Church of Profitis Ilias

Μετάφραση Greek Version

Church of Profitis Ilias

The small church of Profitis Ilias is located at the top of Mount Kaimaktsalan, at an altitude of 2,524 m. It is dedicated to Peter and Paul and was built in 1920 on a site given by the Greeks to the Serbs. During World War I, terrible battles took place in the area between the Serbs and the Bulgarians. The battles took place from 12th to 30th of September 1916, when the Serbian army tried to occupy the peak of Prophet Elias while forcing the Bulgarians to retreat to Morihovo. During the period from 26th to 30th of September, the peak of Prophet Elias changed hands several times until it was finally occupied by the Serbs on September, 30th. In these battles thousands of Serb soldiers were killed. So, the Serbs built this church with remnants of these battles, in tribute to those soldiers.

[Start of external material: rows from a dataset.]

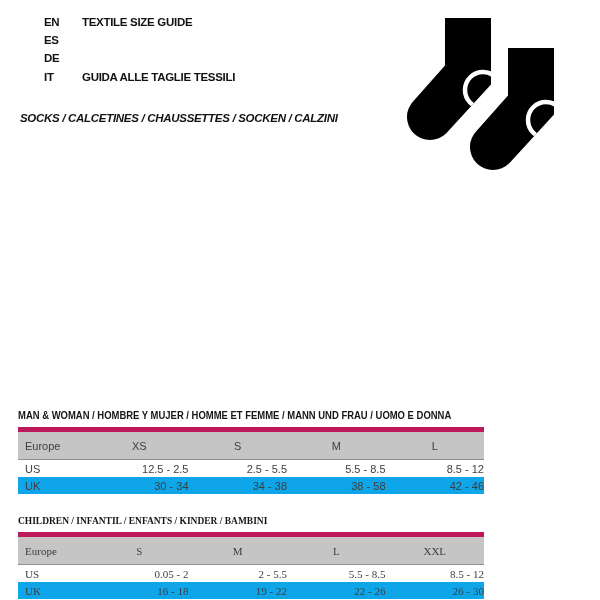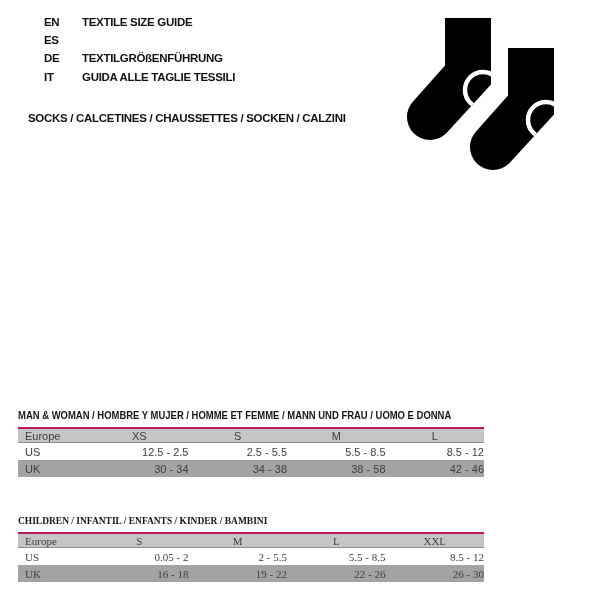--- a/index.html
+++ b/index.html
@@ -51,7 +51,6 @@
     </div>
     <div class="lang-row">
       <span class="lang-code">DE</span>
-      <span class="lang-label">TEXTILGRÖßENFÜHRUNG</span>
     </div>
     <div class="lang-row">
       <span class="lang-code">IT</span>

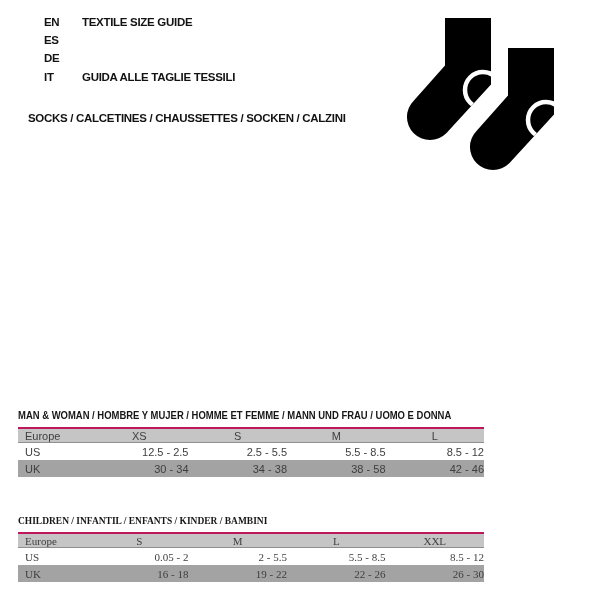--- a/index.html
+++ b/index.html
@@ -14,8 +14,8 @@
   .lang-row{display:flex;line-height:18.2px;font-size:11.5px;font-weight:bold;
     letter-spacing:-0.3px;color:#121212;white-space:nowrap;}
   .lang-code{width:38px;flex:0 0 38px;}
-  .category{position:absolute;left:28px;top:112px;font-size:11.5px;font-weight:bold;
-    letter-spacing:-0.3px;color:#121212;white-space:nowrap;}
+  .category{position:absolute;left:20px;top:112px;font-size:11.5px;font-weight:bold;
+    letter-spacing:-0.3px;color:#121212;white-space:nowrap;font-style:italic;}
 
   
   .socks-svg{position:absolute;left:403px;top:16px;}

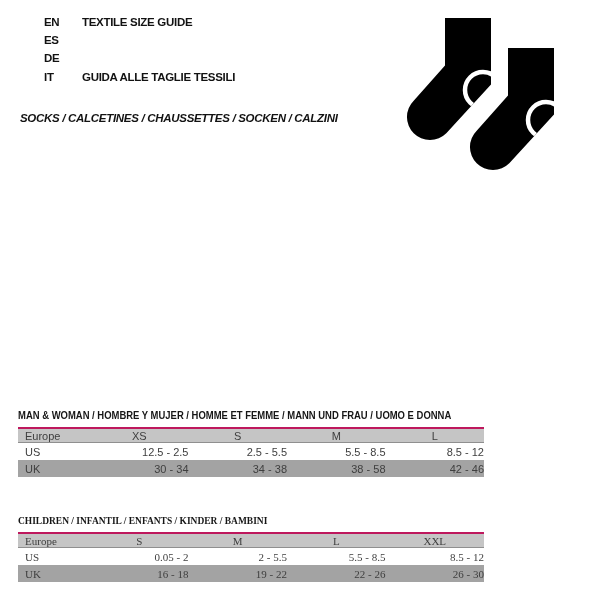--- a/index.html
+++ b/index.html
@@ -30,8 +30,8 @@
     font-size:11px;color:#3e3e3e;}
   col.region-col{width:72px;}
   col.size-col{width:98.5px;}
-  thead th{background:#c5c5c5;border-top:2px solid #be185d;border-bottom:1px solid #8f8f8f;
-    height:13px;font-weight:normal;text-align:center;padding:0;}
+  thead th{background:#c5c5c5;border-top:5px solid #be185d;border-bottom:1px solid #8f8f8f;
+    height:13px;font-weight:normal;text-align:center;padding:7px;}
   tbody td{height:17px;text-align:right;padding:0;}
   th.region,td.region{text-align:left;padding-left:7px;}
   tr.alt{background:#a3a3a3;}

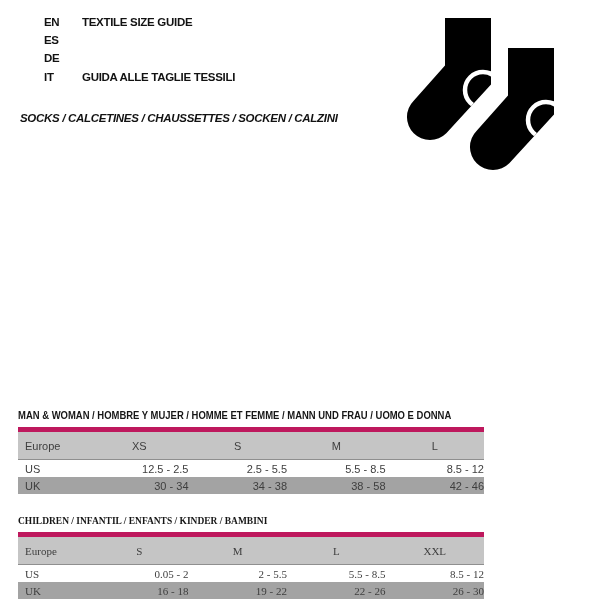--- a/index.html
+++ b/index.html
@@ -34,7 +34,7 @@
     height:13px;font-weight:normal;text-align:center;padding:7px;}
   tbody td{height:17px;text-align:right;padding:0;}
   th.region,td.region{text-align:left;padding-left:7px;}
-  tr.alt{background:#a3a3a3;}
+  tr.alt{background:#0ea5e9;}
 </style>
 </head>
 <body>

At the entrance of the church there is a marble inscription written in Cyrillic that states: "The church is dedicated to the lions who put their breasts on the threshold of freedom." On the floor inside the church there are bombshells, while in the icons there are tributes and wreaths in memory of the killed soldiers. In the courtyard there are bombshells and barbed wire of war while a little further, two abandoned outposts and a cistern with rain water. When the snow melts, the trenches of the battlefield can be easily seen. About 100 meters below, there is a monument dedicated to the battle, inside in which are kept the bones of the soldiers who lost their lives in those battles.

The orthodox church was originally built with a hemispherical dome, but due to the heavy snowfall in the area, the Belgrade School of Architecture proposed to be replaced by a Gothic-style roof that remains to this day.

It is relatively easy to reach the church. During the winter, however, you need to be careful. The route starts from the facilities of the ski center and after about 1 hour of hiking an uphill path, you reach the church located in the third highest peak in Greece.